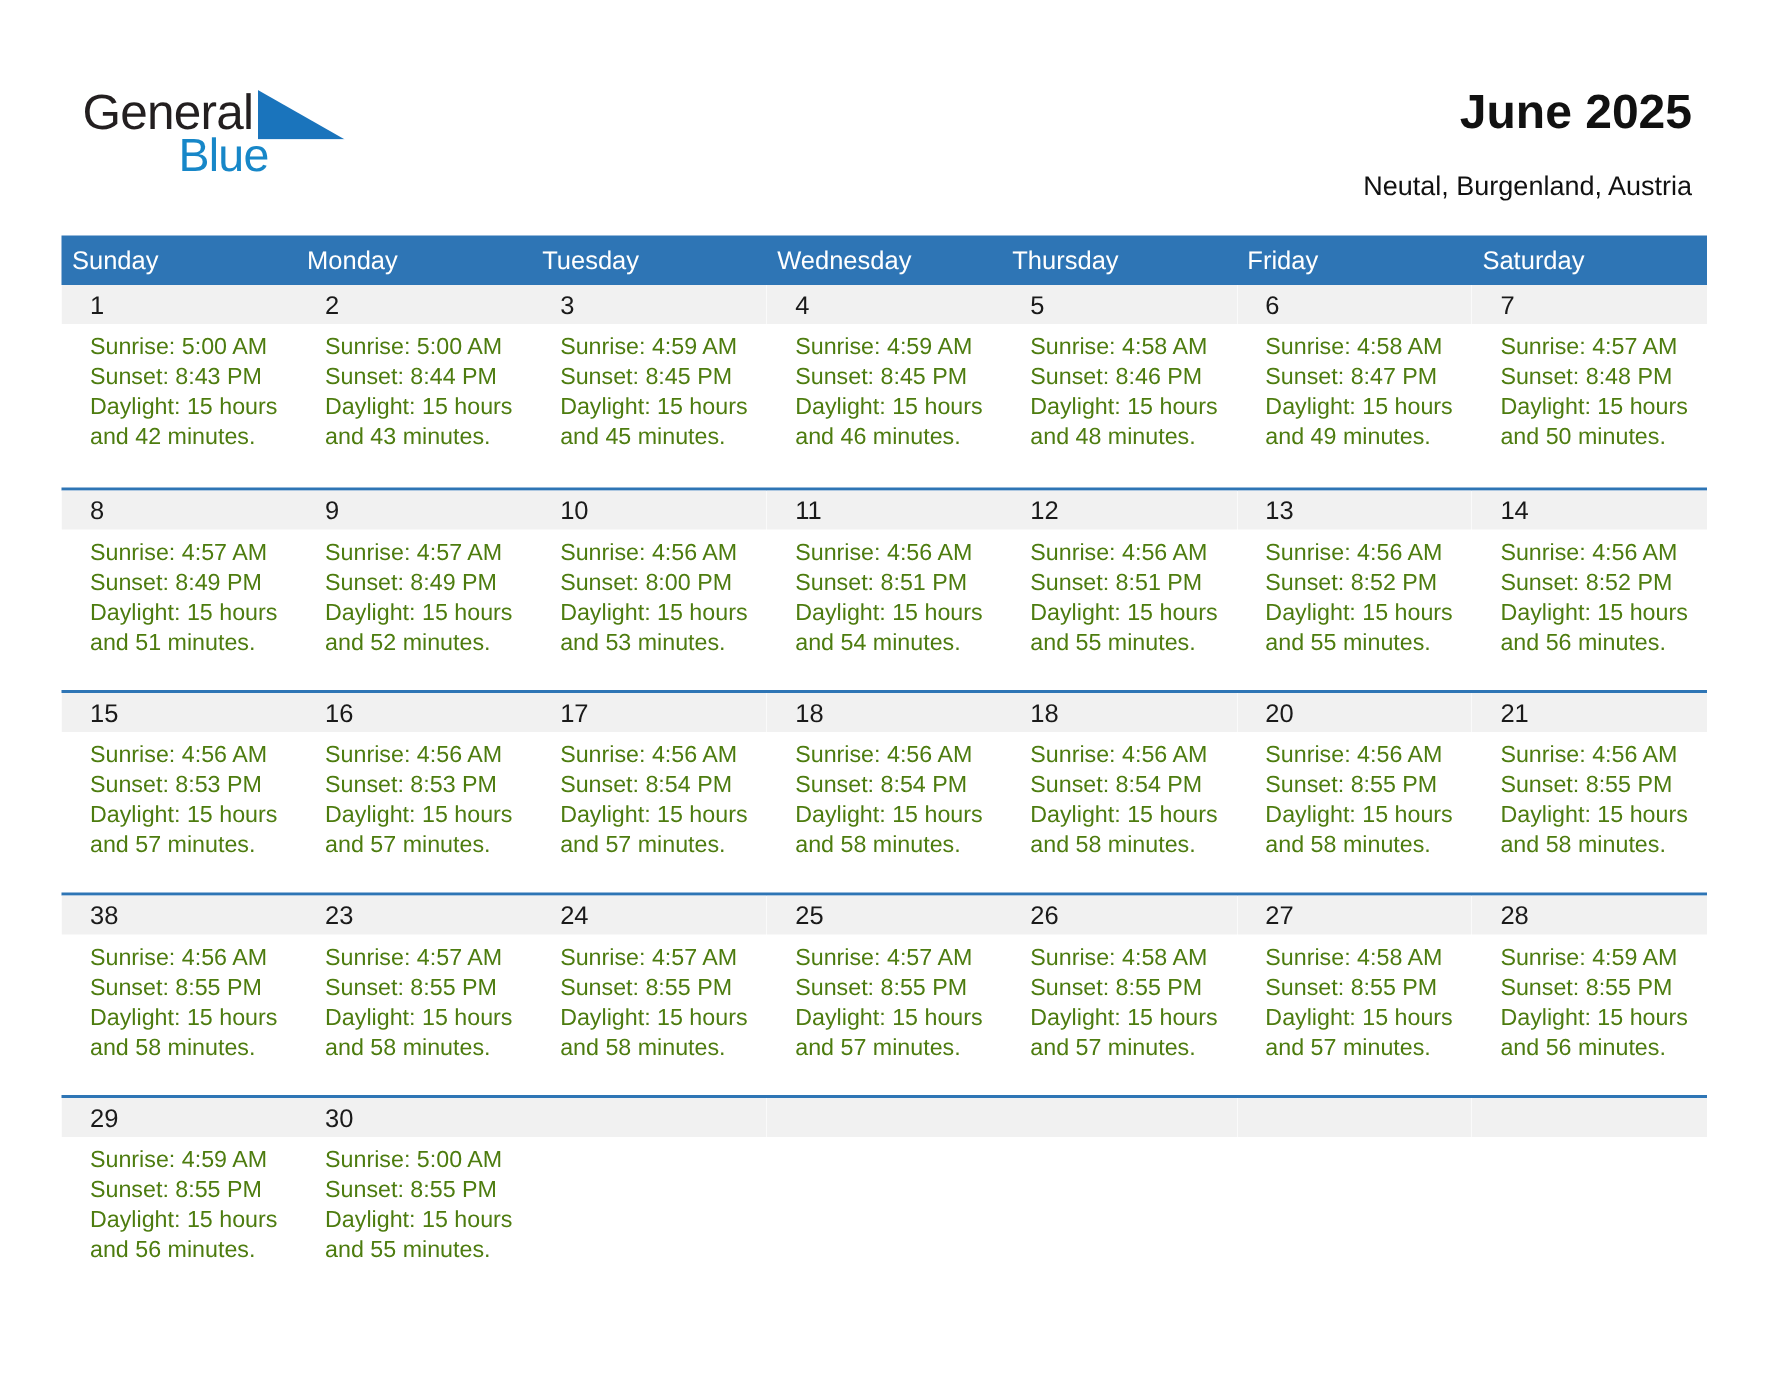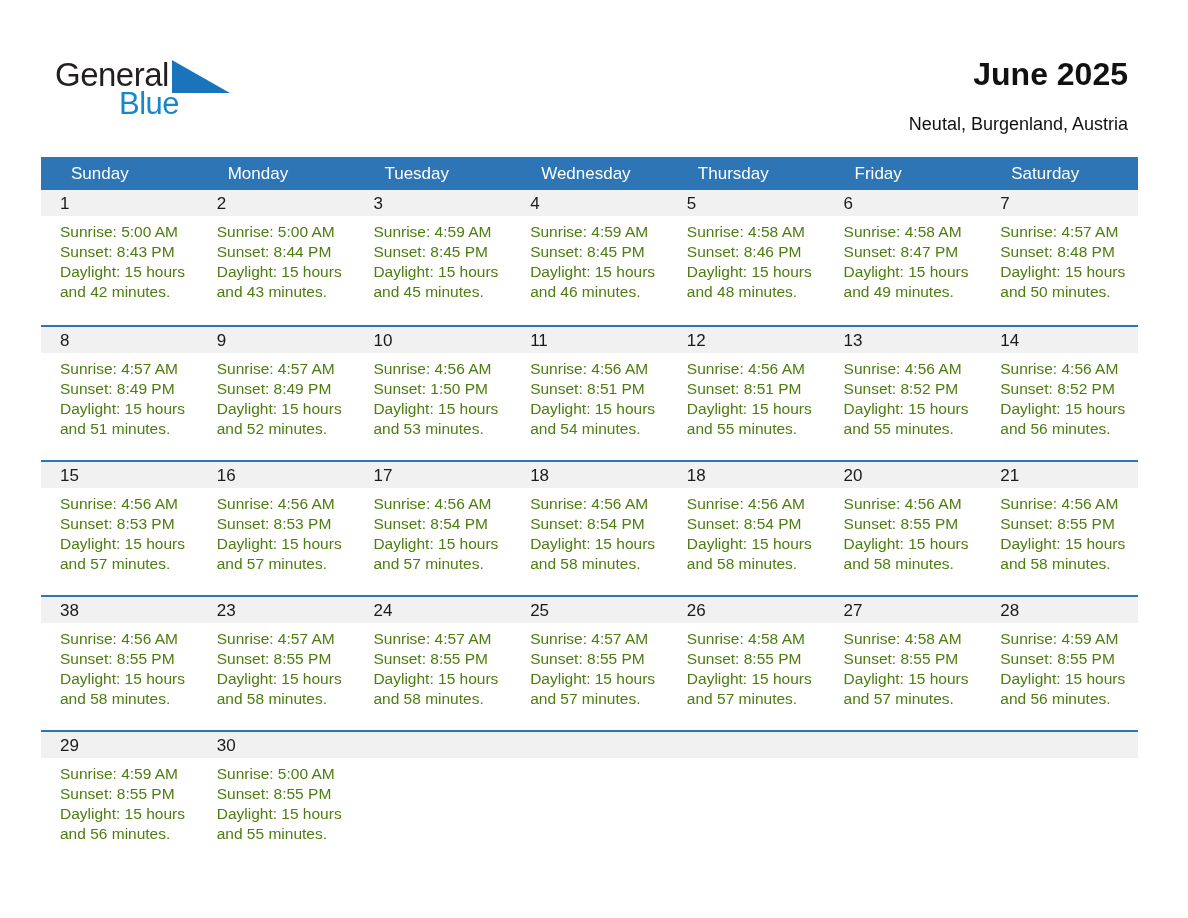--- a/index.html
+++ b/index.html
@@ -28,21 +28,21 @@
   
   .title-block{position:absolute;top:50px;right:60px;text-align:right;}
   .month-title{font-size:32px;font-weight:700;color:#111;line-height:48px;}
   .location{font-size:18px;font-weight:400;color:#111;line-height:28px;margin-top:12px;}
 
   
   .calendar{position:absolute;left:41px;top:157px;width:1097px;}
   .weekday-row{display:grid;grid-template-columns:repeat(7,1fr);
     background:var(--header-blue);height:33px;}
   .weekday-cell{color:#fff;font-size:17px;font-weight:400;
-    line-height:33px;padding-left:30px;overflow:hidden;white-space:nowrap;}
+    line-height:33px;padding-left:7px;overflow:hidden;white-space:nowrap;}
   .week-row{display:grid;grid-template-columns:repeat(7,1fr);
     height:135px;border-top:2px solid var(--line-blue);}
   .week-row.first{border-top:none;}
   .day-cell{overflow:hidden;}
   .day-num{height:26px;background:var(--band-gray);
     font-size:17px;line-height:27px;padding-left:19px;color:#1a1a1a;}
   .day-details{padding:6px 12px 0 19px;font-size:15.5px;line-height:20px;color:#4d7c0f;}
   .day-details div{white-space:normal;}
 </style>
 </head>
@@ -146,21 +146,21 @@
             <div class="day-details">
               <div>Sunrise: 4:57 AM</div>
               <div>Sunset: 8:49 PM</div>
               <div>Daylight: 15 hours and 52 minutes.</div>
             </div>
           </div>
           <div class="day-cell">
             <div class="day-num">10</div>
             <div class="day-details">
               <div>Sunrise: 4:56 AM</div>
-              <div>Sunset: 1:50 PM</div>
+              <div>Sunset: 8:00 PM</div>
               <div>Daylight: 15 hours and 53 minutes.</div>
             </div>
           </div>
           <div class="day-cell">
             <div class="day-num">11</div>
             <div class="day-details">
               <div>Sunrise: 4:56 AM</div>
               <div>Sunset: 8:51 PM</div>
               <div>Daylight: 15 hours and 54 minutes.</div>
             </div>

* _Instructions for the task_
Reproduce all the records verbatim, excluding images.

* _Written solution_
--- a/index.html
+++ b/index.html
@@ -28,21 +28,21 @@
   
   .title-block{position:absolute;top:50px;right:60px;text-align:right;}
   .month-title{font-size:32px;font-weight:700;color:#111;line-height:48px;}
   .location{font-size:18px;font-weight:400;color:#111;line-height:28px;margin-top:12px;}
 
   
   .calendar{position:absolute;left:41px;top:157px;width:1097px;}
   .weekday-row{display:grid;grid-template-columns:repeat(7,1fr);
     background:var(--header-blue);height:33px;}
   .weekday-cell{color:#fff;font-size:17px;font-weight:400;
-    line-height:33px;padding-left:30px;overflow:hidden;white-space:nowrap;}
+    line-height:33px;padding-left:7px;overflow:hidden;white-space:nowrap;}
   .week-row{display:grid;grid-template-columns:repeat(7,1fr);
     height:135px;border-top:2px solid var(--line-blue);}
   .week-row.first{border-top:none;}
   .day-cell{overflow:hidden;}
   .day-num{height:26px;background:var(--band-gray);
     font-size:17px;line-height:27px;padding-left:19px;color:#1a1a1a;}
   .day-details{padding:6px 12px 0 19px;font-size:15.5px;line-height:20px;color:#4d7c0f;}
   .day-details div{white-space:normal;}
 </style>
 </head>
@@ -146,21 +146,21 @@
             <div class="day-details">
               <div>Sunrise: 4:57 AM</div>
               <div>Sunset: 8:49 PM</div>
               <div>Daylight: 15 hours and 52 minutes.</div>
             </div>
           </div>
           <div class="day-cell">
             <div class="day-num">10</div>
             <div class="day-details">
               <div>Sunrise: 4:56 AM</div>
-              <div>Sunset: 1:50 PM</div>
+              <div>Sunset: 8:00 PM</div>
               <div>Daylight: 15 hours and 53 minutes.</div>
             </div>
           </div>
           <div class="day-cell">
             <div class="day-num">11</div>
             <div class="day-details">
               <div>Sunrise: 4:56 AM</div>
               <div>Sunset: 8:51 PM</div>
               <div>Daylight: 15 hours and 54 minutes.</div>
             </div>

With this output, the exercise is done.